But these high-flying statistics don’t reveal much about the country or the people. Bolivia is larger than Texas and California combined, but most of its 8 million people are concentrated in a handful of urban centers–La Paz, Santa Cruz, Cochabamba, and Sucre–making it a very easy place to get to know. Off the beaten track–and onto the very unbeaten–Bolivia contains every type of terrain, from tropical lowlands to parched desert to rugged mountain peaks. It has the second-largest range of natural environments in the world, after Mexico. Although generally considered an Andean nation, nearly two-thirds of the country sweats it out in the steamy Amazon Basin–remote, overlooked, and as inhospitable as it is soul stirring. On Bolivia’s wildest frontier, indigenous tribes live as they have for centuries, unimpressed, it seems, by the displays of the modern world. In the provinces of Beni and Santa Cruz, near the border of Brazil, tribes still hunt with bows and arrows.

To the west of these tropical lowlands, just beyond Cochabamba and Santa Cruz, the Andes rise sharply to form the backbone of South America’s Pacific coast. This two-prong mountain range shelters between its eastern and western peaks a long, rambling plain. Known as the altiplano, this high, cold plateau may seem bleak, but for the adventurous traveler there are treasures to be found, including the mountains themselves, the deep-blue waters of Lake Titicaca, the staggering views of the Salar de Uyuni, and the ancient and bloodstained city of Potosí.

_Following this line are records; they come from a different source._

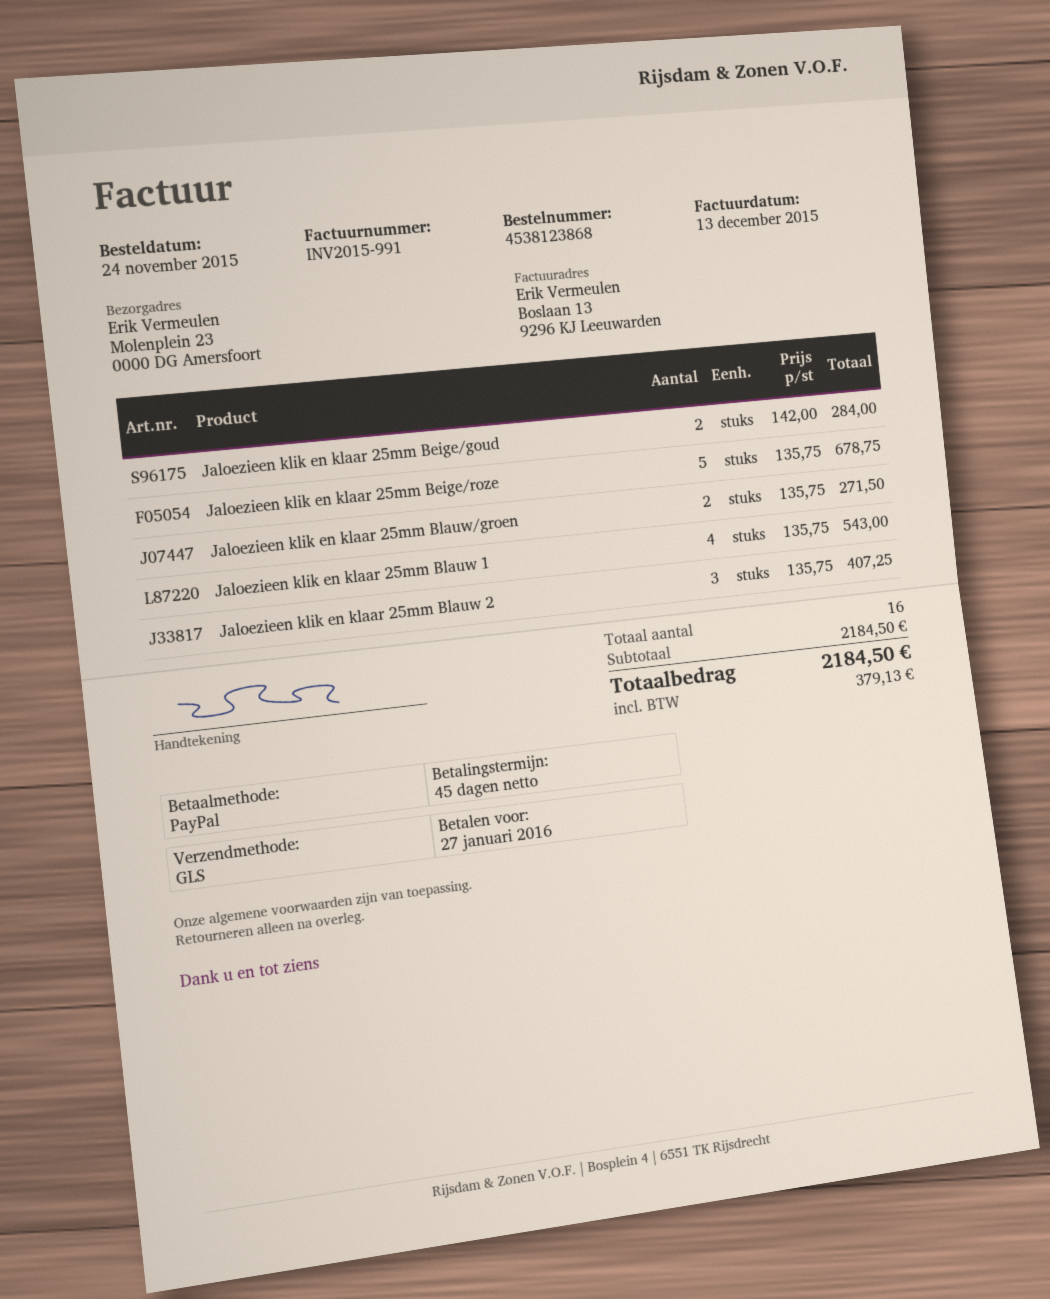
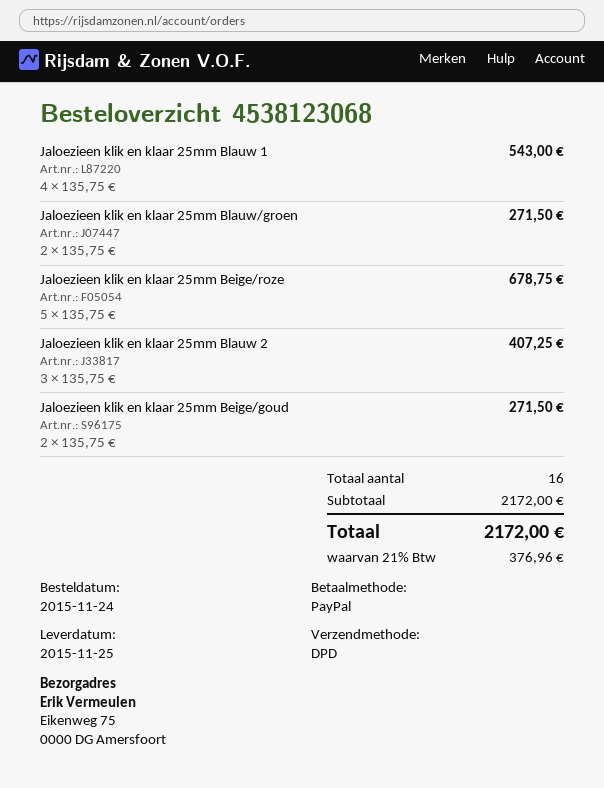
order number: 4538123868 -> 4538123068
shipping method: GLS -> DPD
ship to: Molenplein 23, 0000 DG Amersfoort -> Eikenweg 75, 0000 DG Amersfoort
Jaloezieen klik en klaar 25mm Beige/goud: 2 x 142.00 = 284.00 -> 2 x 135.75 = 271.50
subtotal: 2184.50 -> 2172.00
tax: 379.13 -> 376.96
total: 2184.50 -> 2172.00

Centuries of Spanish dominion have left their mark, but Bolivia remains a land of indigenous farmers, ranchers, and artisans. On the windswept Andean plateaus you will still see local weavers toting their crafts and red-cheeked children to weekly markets. By the time the sun has risen, the brightly dressed Aymara are in place, ready to sell textiles and ponchos, not to mention vegetables, fruits, and medicinal herbs. On city streets you’ll see business executives in the latest designer fashions shouting into mobile phones as they buy flowers from bowler-hatted indigenous women. These ladies will also be shouting into mobile phones, but through a mouthful of coca leaves. And here is the root of Bolivia’s magic: the ancient and the modern are conjoined here, and, as far as the passing traveler is concerned, seamlessly.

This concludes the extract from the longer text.